Reaching the top of those stairs I suddenly thought of Mazal and her lost ring. "Stop! Let's go check for the ring in the office. They're open now. Maybe they were closed when Mazal and Doron tried. This is a religious place and they know it's a mitzvah to return a lost item. Surely they have place they keep things that are returned. If someone came here and found it, they came do daven - not to make off with someone's ring! There's a good chance it's here. I just know it!"
Sounding like a movie, I know, I continued as we flew back down those steps, "Yehudah, I'm so happy to be a Jew! It's an honor to live by Torah, to know what to do, and how it is that Hashem wants us to live our lives. It's such a thrill to have the chance to do mitzvot everyday. And we're doing one right now with each step here on these stairs." I wish I could add his responses, but truthfully, he was either silent (most likely) or I just wasn't listening to him. Also likely.
I sat back against a wall as I watched Rav Yehudah approach the caretaker. But I heard it clear as a bell, "Yes, we found a ring - three! It's here in our lost things box." I bolted to the doorway and there it was, the ring I'd only caught a glimpse of at the chupah.

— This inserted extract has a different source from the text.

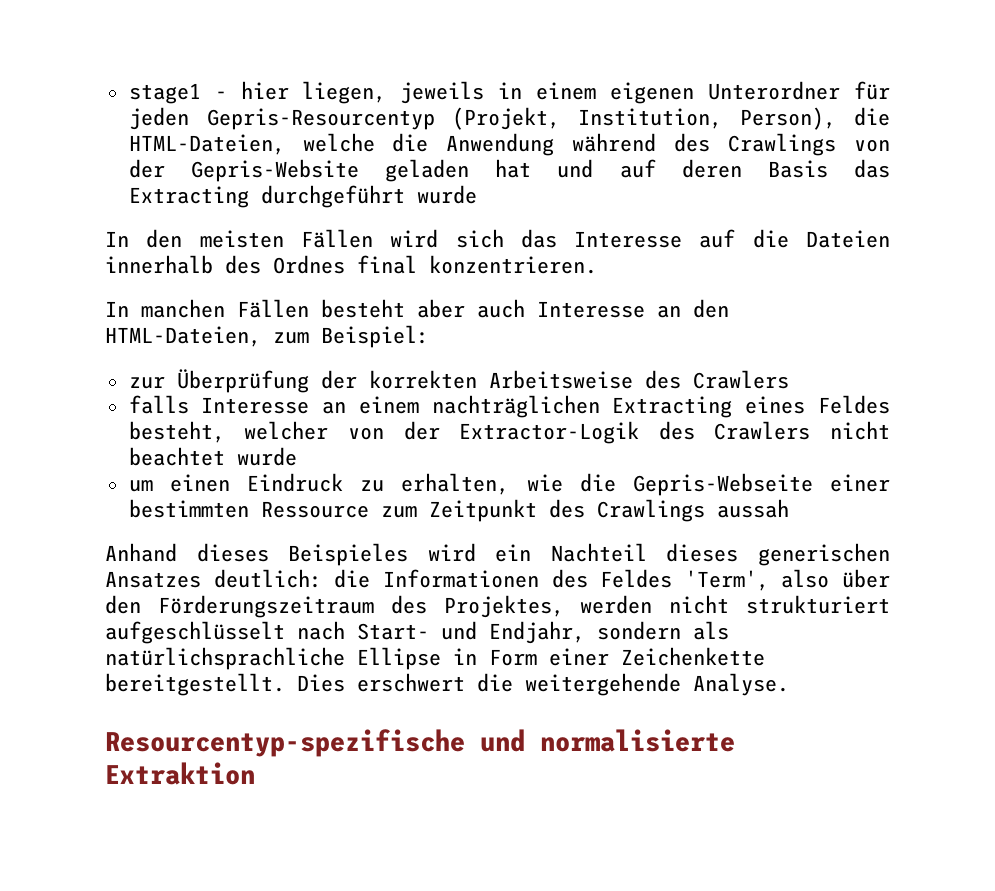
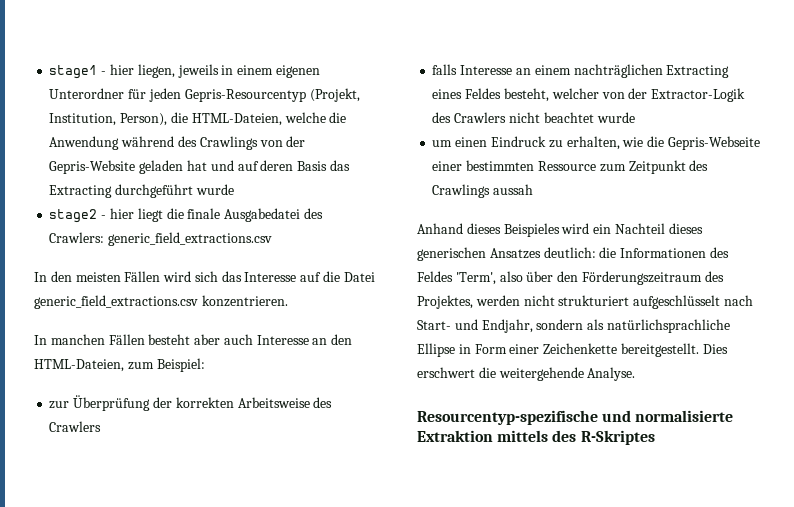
(477, 194) none -> [49,208,323,223] [49,232,273,246] // stage2 - hier liegt die finale Ausgabedatei des Crawlers: generic_field_extractions.csv
[805,230,890,248] [105,255,417,274] Dateien innerhalb des Ordnes final -> [343,272,375,282] [34,295,198,309] Datei generic_field_extractions.csv
(255, 773) none -> [497,430,655,445] mittels des R-Skriptes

"Mazal, Mazal, mazal tov!!!! We found your ring!!!!!!!!!!!" I screamed into my pelaphone like a true Israeli. "But were there three?!"
"Yes, three! B'Emet? You found it? Adina Ruth, you truly made me so happy!"
Everyone was thrilled. And I knew - I'd just "fixed" my failure to l'sameach the kallah and perhaps our donor, as well. Tikkun done. And I knew our mazal had changed, too.
The Check is in the Mail
And if you ever contact us/me and we suggest that you strengthen in area of mitzvot or halachot: tzniut, Shabbat, chesed, Shmirat haLashon, the halachot of business, etc...know we definitely live by those words ourselves. None of us are above "teshuvah."